Each record must be copied in full and unchanged; any image it holds is excluded.

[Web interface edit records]
☆ ☆ ☆ ☆ ☆ ☆ ☆
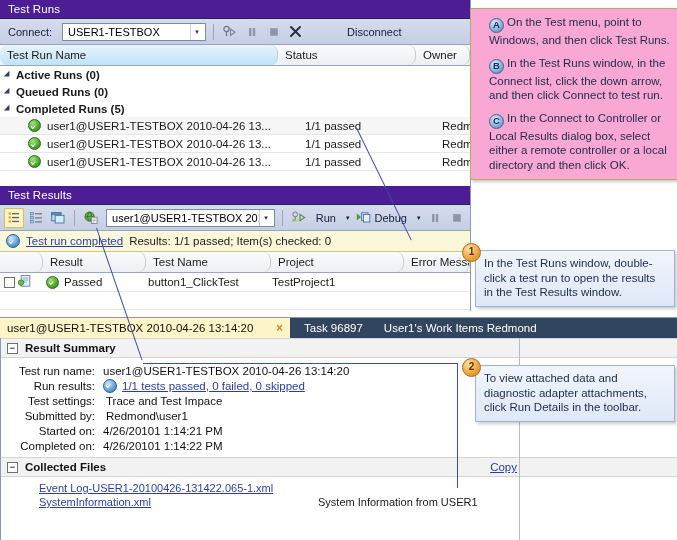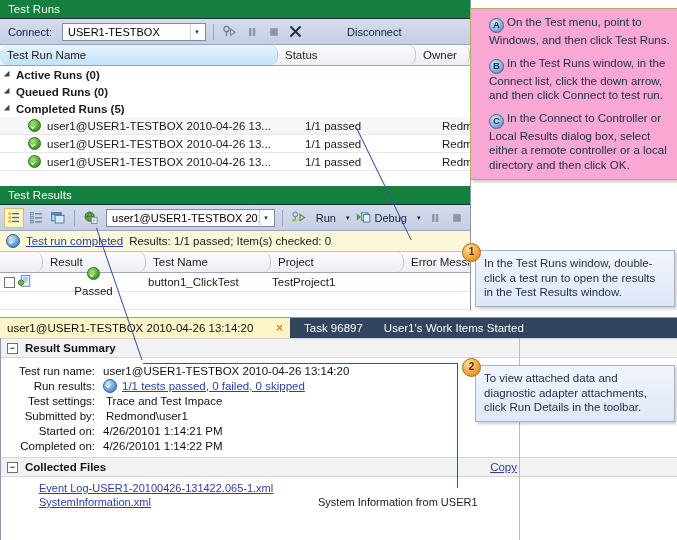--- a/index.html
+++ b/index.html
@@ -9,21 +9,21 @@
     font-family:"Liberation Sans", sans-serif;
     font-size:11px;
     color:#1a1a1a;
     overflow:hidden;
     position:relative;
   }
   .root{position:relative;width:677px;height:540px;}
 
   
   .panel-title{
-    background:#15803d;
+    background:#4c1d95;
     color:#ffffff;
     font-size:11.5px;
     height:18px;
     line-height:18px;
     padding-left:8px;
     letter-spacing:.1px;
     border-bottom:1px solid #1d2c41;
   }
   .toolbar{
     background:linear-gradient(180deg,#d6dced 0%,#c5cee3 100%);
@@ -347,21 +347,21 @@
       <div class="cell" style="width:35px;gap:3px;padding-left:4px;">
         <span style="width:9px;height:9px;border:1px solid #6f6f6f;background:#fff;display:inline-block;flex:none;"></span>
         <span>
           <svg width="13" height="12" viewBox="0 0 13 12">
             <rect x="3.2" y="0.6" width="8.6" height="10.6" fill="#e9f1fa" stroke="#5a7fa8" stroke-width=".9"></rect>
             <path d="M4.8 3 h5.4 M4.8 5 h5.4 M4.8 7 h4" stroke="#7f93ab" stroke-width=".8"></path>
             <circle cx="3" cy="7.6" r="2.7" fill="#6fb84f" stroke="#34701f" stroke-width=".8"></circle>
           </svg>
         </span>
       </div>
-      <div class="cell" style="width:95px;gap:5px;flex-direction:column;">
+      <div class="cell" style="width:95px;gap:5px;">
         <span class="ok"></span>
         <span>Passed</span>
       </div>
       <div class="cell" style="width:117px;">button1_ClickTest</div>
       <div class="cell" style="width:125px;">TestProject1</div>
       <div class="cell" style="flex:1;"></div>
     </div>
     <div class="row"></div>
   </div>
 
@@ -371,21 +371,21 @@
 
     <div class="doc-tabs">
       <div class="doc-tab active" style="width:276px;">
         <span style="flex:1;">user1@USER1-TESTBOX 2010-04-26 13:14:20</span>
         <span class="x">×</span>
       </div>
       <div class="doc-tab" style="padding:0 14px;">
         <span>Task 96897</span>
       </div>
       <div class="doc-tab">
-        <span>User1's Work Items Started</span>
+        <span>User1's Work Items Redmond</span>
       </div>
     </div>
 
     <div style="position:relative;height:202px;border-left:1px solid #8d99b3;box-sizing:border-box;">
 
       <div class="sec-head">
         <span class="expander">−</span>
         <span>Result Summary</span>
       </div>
☆ ☆ ☆ ☆ ☆ ☆ ☆
EXPECTED ANSWER ->
--- a/index.html
+++ b/index.html
@@ -9,21 +9,21 @@
     font-family:"Liberation Sans", sans-serif;
     font-size:11px;
     color:#1a1a1a;
     overflow:hidden;
     position:relative;
   }
   .root{position:relative;width:677px;height:540px;}
 
   
   .panel-title{
-    background:#15803d;
+    background:#4c1d95;
     color:#ffffff;
     font-size:11.5px;
     height:18px;
     line-height:18px;
     padding-left:8px;
     letter-spacing:.1px;
     border-bottom:1px solid #1d2c41;
   }
   .toolbar{
     background:linear-gradient(180deg,#d6dced 0%,#c5cee3 100%);
@@ -347,21 +347,21 @@
       <div class="cell" style="width:35px;gap:3px;padding-left:4px;">
         <span style="width:9px;height:9px;border:1px solid #6f6f6f;background:#fff;display:inline-block;flex:none;"></span>
         <span>
           <svg width="13" height="12" viewBox="0 0 13 12">
             <rect x="3.2" y="0.6" width="8.6" height="10.6" fill="#e9f1fa" stroke="#5a7fa8" stroke-width=".9"></rect>
             <path d="M4.8 3 h5.4 M4.8 5 h5.4 M4.8 7 h4" stroke="#7f93ab" stroke-width=".8"></path>
             <circle cx="3" cy="7.6" r="2.7" fill="#6fb84f" stroke="#34701f" stroke-width=".8"></circle>
           </svg>
         </span>
       </div>
-      <div class="cell" style="width:95px;gap:5px;flex-direction:column;">
+      <div class="cell" style="width:95px;gap:5px;">
         <span class="ok"></span>
         <span>Passed</span>
       </div>
       <div class="cell" style="width:117px;">button1_ClickTest</div>
       <div class="cell" style="width:125px;">TestProject1</div>
       <div class="cell" style="flex:1;"></div>
     </div>
     <div class="row"></div>
   </div>
 
@@ -371,21 +371,21 @@
 
     <div class="doc-tabs">
       <div class="doc-tab active" style="width:276px;">
         <span style="flex:1;">user1@USER1-TESTBOX 2010-04-26 13:14:20</span>
         <span class="x">×</span>
       </div>
       <div class="doc-tab" style="padding:0 14px;">
         <span>Task 96897</span>
       </div>
       <div class="doc-tab">
-        <span>User1's Work Items Started</span>
+        <span>User1's Work Items Redmond</span>
       </div>
     </div>
 
     <div style="position:relative;height:202px;border-left:1px solid #8d99b3;box-sizing:border-box;">
 
       <div class="sec-head">
         <span class="expander">−</span>
         <span>Result Summary</span>
       </div>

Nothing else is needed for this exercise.